基本的エラー

先日、仕事で十六進数のメモリダンプをトレースしながら、テストプログラムを作成し、プログラム検証作業を行った。プログラムを改変した場合、予期しない動作があっては困るので、(というか工場を1時間でも止めたら大問題になるし)、けっこう慎重に作業を行う。トイプログラム(オモチャ)なら、スクラッチ&ビルドでいいのだが、何せ相手は20年前の似非Unixなので、実行環境は遅いわシェルはへぼいわで作業が大変だった。LinuxについてるBashならTabキーとかで前回入力した文字列が出てくるのだが、そういうのもない。ちょっと環境が悪くなると作業効率ががた落ちになる。やっぱり人間工学は大事だな、と思った瞬間でもあった。

さて、ちゃんとプログラムをテストするぞ、というときになって、期待した十六進数が出てこないということになってきた。メモリマップだから、グローバル変数の先頭アドレスを基点として、+x分だけアドレスを進めたらちゃんとそこにaの値が入っている、といった確認作業をするのだが、ケースによってはちゃんと値が出てこないことがあって、困ってしまった。いくら不慣れなFortranだからといって、さすがにプログラム自体は間違ってないはずであった。

どうやら予期せぬ値が出てきてしまうのは、テストケースの仕様書(これはほかの人が書いた)がそもそも間違っている、といった具合だった。Fortranの場合(Cでも似たようなものなんだが)サブルーチンの引数はスタックに詰まっている。ようするに引数の名前はどうでもよくても、順番が大事である。関数の呼び出し元の実引数と、サブルーチン側の仮引数の名前は一致しなくてもよいが、型(整数型と浮動小数点型の違いとか)の一致と引数の順番は絶対に間違ってはいけない。もし間違うとデータを壊しながら、プログラムが動いてしまう。ようするに暴走状態になる。その間違って書かれた仕様書に基づいてプログラムの検証作業を行っていたもんだから、間違って出てくるのは当然である。

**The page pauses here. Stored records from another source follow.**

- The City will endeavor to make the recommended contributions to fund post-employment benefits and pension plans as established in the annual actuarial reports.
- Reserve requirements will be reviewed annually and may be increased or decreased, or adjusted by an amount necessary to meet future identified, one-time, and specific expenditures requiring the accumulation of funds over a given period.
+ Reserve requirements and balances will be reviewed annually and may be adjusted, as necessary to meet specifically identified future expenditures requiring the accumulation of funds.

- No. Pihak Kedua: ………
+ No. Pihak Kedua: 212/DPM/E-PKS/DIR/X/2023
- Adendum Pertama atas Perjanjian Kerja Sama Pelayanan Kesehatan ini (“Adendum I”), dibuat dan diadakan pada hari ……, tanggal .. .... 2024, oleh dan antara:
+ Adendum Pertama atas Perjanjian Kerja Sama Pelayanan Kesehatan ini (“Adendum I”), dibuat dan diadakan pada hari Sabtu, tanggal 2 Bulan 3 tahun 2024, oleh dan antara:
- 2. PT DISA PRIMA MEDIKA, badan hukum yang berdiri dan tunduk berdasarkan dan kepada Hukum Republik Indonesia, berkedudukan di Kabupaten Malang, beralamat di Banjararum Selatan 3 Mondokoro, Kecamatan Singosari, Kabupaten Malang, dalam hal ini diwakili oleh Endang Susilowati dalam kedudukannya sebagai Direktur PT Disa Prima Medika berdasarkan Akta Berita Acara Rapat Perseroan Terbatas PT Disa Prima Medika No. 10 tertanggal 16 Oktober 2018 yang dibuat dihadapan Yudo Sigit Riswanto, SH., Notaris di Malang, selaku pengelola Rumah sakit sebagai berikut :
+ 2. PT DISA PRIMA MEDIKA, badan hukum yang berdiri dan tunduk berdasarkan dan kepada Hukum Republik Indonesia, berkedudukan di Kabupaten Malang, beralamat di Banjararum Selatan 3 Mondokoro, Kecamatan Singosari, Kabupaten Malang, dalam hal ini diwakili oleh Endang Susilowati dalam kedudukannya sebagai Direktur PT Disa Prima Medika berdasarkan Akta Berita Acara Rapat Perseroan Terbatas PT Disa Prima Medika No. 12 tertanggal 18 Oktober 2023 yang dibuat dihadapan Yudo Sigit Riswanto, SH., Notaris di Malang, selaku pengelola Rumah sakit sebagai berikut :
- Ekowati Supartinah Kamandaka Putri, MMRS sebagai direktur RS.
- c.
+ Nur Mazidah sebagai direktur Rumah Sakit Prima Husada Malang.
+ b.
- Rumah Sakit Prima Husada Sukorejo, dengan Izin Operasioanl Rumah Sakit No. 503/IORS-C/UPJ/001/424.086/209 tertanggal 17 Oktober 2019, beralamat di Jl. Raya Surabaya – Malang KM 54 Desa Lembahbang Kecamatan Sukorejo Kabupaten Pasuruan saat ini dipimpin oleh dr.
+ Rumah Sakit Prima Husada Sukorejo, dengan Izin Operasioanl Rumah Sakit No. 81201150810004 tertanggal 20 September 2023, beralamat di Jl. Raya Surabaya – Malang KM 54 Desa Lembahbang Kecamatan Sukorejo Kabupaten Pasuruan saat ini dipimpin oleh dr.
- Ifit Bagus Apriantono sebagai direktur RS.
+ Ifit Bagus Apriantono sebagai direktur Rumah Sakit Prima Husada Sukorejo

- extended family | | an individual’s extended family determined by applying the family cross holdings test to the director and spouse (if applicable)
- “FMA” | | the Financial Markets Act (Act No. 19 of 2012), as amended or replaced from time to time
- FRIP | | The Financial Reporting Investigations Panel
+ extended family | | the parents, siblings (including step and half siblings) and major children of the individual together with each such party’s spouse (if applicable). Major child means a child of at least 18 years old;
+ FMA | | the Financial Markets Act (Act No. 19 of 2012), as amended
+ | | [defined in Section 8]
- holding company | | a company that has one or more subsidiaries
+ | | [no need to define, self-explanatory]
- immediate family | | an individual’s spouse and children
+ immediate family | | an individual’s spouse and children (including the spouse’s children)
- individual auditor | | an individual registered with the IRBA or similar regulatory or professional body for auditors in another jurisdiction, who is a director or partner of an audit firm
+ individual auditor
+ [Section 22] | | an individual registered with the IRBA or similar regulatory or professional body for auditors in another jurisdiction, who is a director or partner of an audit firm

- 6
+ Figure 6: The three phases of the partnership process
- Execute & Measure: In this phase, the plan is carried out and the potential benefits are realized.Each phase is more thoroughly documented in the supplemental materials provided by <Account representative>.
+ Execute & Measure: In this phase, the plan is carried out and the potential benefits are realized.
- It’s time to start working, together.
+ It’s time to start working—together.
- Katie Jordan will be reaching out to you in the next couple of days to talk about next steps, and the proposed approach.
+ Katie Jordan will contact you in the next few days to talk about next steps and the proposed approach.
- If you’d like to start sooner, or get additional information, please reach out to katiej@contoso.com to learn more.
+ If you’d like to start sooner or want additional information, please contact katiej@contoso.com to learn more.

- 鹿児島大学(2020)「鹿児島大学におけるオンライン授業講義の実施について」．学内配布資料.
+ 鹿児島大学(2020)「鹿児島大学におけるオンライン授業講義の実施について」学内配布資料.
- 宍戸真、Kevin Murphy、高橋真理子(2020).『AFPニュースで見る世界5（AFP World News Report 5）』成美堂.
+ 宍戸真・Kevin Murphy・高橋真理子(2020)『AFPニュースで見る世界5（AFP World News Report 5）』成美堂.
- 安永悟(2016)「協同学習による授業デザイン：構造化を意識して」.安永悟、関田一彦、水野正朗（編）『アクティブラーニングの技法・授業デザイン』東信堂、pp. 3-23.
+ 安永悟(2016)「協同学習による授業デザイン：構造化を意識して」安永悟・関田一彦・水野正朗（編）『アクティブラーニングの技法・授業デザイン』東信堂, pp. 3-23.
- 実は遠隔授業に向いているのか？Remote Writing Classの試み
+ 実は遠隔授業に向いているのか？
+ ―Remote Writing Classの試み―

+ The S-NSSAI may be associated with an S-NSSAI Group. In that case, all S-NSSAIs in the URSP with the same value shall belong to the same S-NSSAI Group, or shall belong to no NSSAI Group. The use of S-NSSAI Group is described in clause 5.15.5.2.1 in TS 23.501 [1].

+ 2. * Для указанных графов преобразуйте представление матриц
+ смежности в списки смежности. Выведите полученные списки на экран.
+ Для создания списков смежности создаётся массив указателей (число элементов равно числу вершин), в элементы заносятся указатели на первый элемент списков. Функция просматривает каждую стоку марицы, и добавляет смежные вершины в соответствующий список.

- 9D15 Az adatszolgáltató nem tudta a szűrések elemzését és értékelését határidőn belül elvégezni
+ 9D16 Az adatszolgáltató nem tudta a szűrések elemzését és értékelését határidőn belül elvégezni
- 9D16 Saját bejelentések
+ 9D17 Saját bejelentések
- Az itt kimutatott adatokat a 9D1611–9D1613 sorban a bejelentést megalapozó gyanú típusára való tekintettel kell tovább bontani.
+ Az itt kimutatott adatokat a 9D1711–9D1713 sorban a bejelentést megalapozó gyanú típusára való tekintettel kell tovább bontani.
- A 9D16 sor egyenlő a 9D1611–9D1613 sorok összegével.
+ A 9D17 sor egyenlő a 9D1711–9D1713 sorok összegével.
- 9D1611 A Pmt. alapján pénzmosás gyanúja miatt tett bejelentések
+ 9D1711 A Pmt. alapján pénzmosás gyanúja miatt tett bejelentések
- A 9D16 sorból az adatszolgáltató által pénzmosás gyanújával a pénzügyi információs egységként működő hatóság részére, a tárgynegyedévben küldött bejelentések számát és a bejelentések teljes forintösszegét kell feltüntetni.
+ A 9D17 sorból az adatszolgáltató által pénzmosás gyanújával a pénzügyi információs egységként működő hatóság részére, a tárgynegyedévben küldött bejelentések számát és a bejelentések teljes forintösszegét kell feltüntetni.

人間の書いたものだから間違っているのは当然として、今回のこの引数の個数が間違っていた、というのはもう致命的なエラーである。たとえて言うなら大学一年生(高校でも習うけど)2x2の行列の乗算が間違っていました、ぐらいのミスである。もう基本的すぎて、お話しにならなくなってしまった。いちいち他人の書いた(それも数十ページの)文章を検証しながら、次の作業を進めていくというのは、無駄な作業以外の何者でもない。複雑なものは間違えそうだな、と思って用心するが、簡単すぎなものは間違えようが無い、という先入観があった。

今回の一件は、ダーティリード(正しくないデータの読み取り)によって、けっこうな時間のロスを生み出してしまったということになる。仕事って、単発的なものだけのは当然ほとんどなくて、自分が行った仕事は当然次の人に行くし、また逆も同じである。時には、多少間違ってもいい文章というのはあるけれども、今回のは絶対に間違っちゃいけない文章で、基本的過ぎる間違いが起こってしまったということという結論になってしまった。今回の件で、仕事というのは、連続的なデータの流れであるといのが身にしみた。私が作業するときは他人に迷惑をかけないようにしようと思った。